Which is also the case with my submissions. It’s called Janey-on-the-Brink. I’ve blogged about it before. But what it comes down it is I am getting the best possible rejections in response to my work, but not yet consistently selling. Please keep in mind that Rot was accepted in January and Diener was accepted last year. Since then I’ve gotten a number of really positive, really personal rejection from places I never thought I’d submit to in the first place. I mean, I’ve gotten a number of “Final round, but we ran out of space” rejections and even one that said the story was rejected mostly because it was third person and they were looking for first person stories (which is the opposite of what most markets seem to look for.)

On one hand, it’s utterly ridiculous that I am that close and just not making it. On the other, as a critic of myself I can’t help wonder what element I’m missing in my work that’s holding me back.

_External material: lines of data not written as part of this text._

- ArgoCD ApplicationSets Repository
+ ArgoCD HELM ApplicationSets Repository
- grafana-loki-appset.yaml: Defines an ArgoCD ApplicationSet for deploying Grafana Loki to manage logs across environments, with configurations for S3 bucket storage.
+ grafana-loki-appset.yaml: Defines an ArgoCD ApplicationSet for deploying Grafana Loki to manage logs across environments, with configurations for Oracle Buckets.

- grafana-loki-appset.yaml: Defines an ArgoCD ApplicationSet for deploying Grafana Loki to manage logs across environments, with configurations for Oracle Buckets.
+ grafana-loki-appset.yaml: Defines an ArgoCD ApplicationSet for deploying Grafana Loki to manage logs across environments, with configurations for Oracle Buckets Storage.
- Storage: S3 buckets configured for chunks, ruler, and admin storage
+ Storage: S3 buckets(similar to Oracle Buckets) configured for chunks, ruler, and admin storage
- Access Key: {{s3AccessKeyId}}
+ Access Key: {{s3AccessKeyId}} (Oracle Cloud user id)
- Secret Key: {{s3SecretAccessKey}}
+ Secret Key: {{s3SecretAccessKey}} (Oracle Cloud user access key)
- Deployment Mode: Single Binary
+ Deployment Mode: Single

Several people whose opinions I trust have said the element that I’m missing is timing, luck, serendipity, if you will. They have a good point. But again, as a self-critic I can’t help thinking I just must be doing something wrong.

This is what’s hardest about publishing, it’s so very subjective and good work goes unbought all the time. Readers have a glut of good fiction, poor fiction and knock-off fiction to buy. But on this side, I have to decide which is more important to work on, the horror stories that I’ve been able to establish myself in, or the urban fantasy novel which has a much higher chance of breaking me into a large audience? Do I trying to duplicate the level and feel of Rot to try to be consistent as a writer and build an audience by proving my work to be reliably what those readers want? Or do I do something new, something different to show my versatility and to try to capture more promising markets?

I’m not looking for answers, because there aren’t any. There’s just hedging your bets and hoping you made the right choice. but that leaves me (and many other writers) appearing to do nothing, while keeping their heads down and hoping for some forward momentum.

So if it seems that I’m quiet lately (which I won’t be probably for the rest of the week, since I have a few things saved up to blog about) this is why. And if you’re in the trenches fighting as well, good luck! And keep going.